La stratégie de lutte contre les Listeria et plus particulièrement L. monocytogenes implique la mise en place d’un système d’assurance qualité (HACCP : " Hazard Analysis Critical Control Point "). Il a pour objectif d’identifier les procédés ou opérations critiques afin d’obtenir un produit sûr, et ce par une démarche prospective. Il doit être appliqué de la matière première jusqu’à l’arrivée de l’aliment sous forme transformée définitive, destinée aux consommateurs.

Pour certaines matières premières, la contamination par L. monocytogenes est pratiquement inévitable. Des traitements listéricides doivent être mis en place sur le produit brut et en cours de sa transformation. Mais la plupart des problèmes dans l’industrie vient du fait que L. monocytogenes peut trouver dans les unités de transformation des conditions de survie ou de développement de nature à permettre la contamination des produits fabriqués.

 

Listériose humaine


L’homme se contamine en ingérant des aliments contaminés. Mais la transmission directe est possible par voie cutanéo-muqueuse chez les vétérinaires et les éleveurs.

Il n’existe pas de prévention vaccinale et la durée d’incubation varie de 3 jours à 8 semaines.


Des anticorps spécifiques sont retrouvés chez 50 à 80% des adultes. Le taux de porteurs sains est estimé à 5% de la population française.


Les déficiences du système immunitaire favorisent les formes graves de la maladie.


La listériose évolue essentiellement sous forme de cas sporadiques pour lesquels il est très difficile de déterminer l’origine. Peuvent s’y ajouter des bouffées épidémiques pouvant être reliées à des aliments contaminés.

 


Les manifestations cliniques de la listériose sont très polymorphes :


- la forme bénigne présente un épisode fébrile de type grippal


- la mononucléose listérienne (forme cervico-glandulaire correspond à une angine avec présence des germes dans les amygdales et des adénopathies régionales.

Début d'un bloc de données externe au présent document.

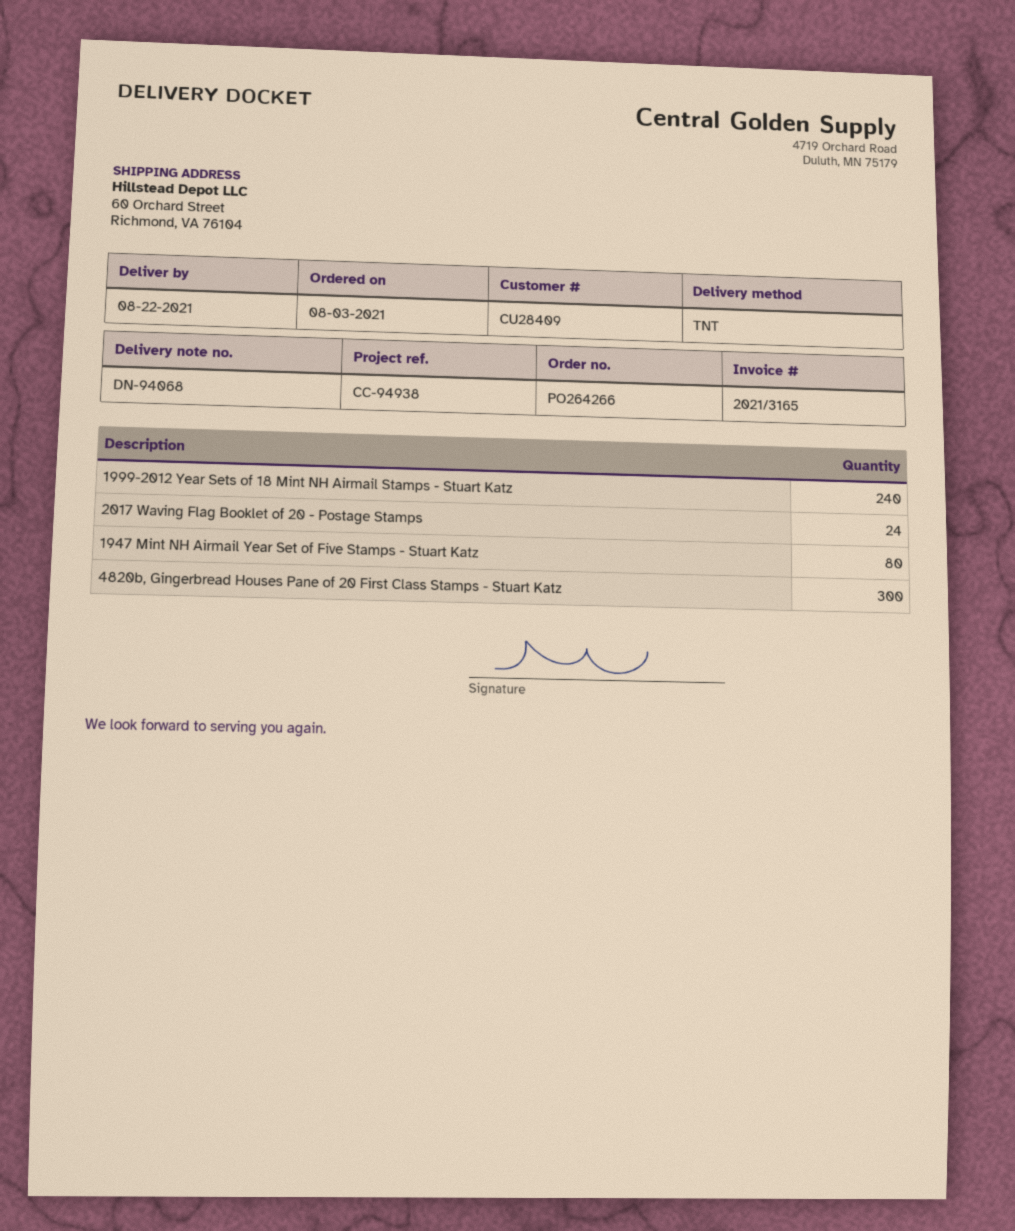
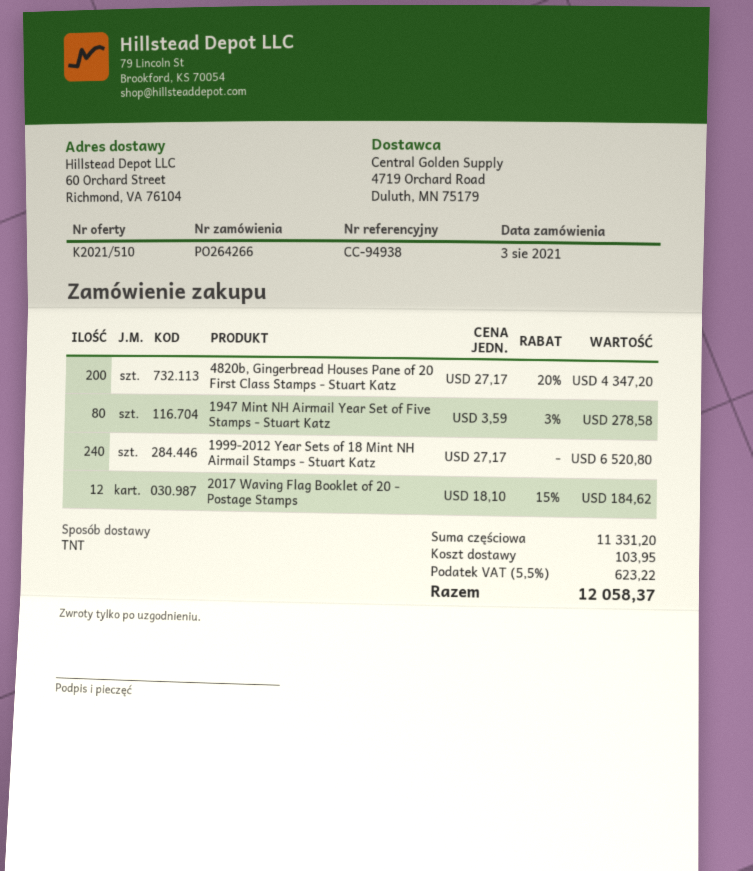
2017 Waving Flag Booklet of 20 - Postage Stamps: 24 -> 12
4820b, Gingerbread Houses Pane of 20 First Class Stamps - Stuart Katz: 300 -> 200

- la forme oculo-glandulaire ne présente pas de mononucléose sanguine. Elle est caractérisée par une conjonctivite et des adénopathies multiples.


- la méningo-encéphalite listérienne est très grave. Elle est observée chez les patients immunodéprimés. Elle est précédée par une asthénie et des troubles comportementaux.


- la forme cardiaque correspond à une endocardite infectieuse subaiguë.


- la forme septicémique


- pendant la grossesse, il y a risque de fausse couche.


- l’infection transplacentaire va provoquer de graves atteintes de l’enfant à la naissance.


- l’infection néonatale peut aboutir à une méningite une à quatre semaines après.

Le pronostic de la listériose est très réservé car, en effet, une fois sur trois le décès survient.

Traitement


Le traitement s’appuie sur la benzylpénicilline ou l’érythromycine. Dans les formes graves, l’ampicilline et la gentamicine sont associés.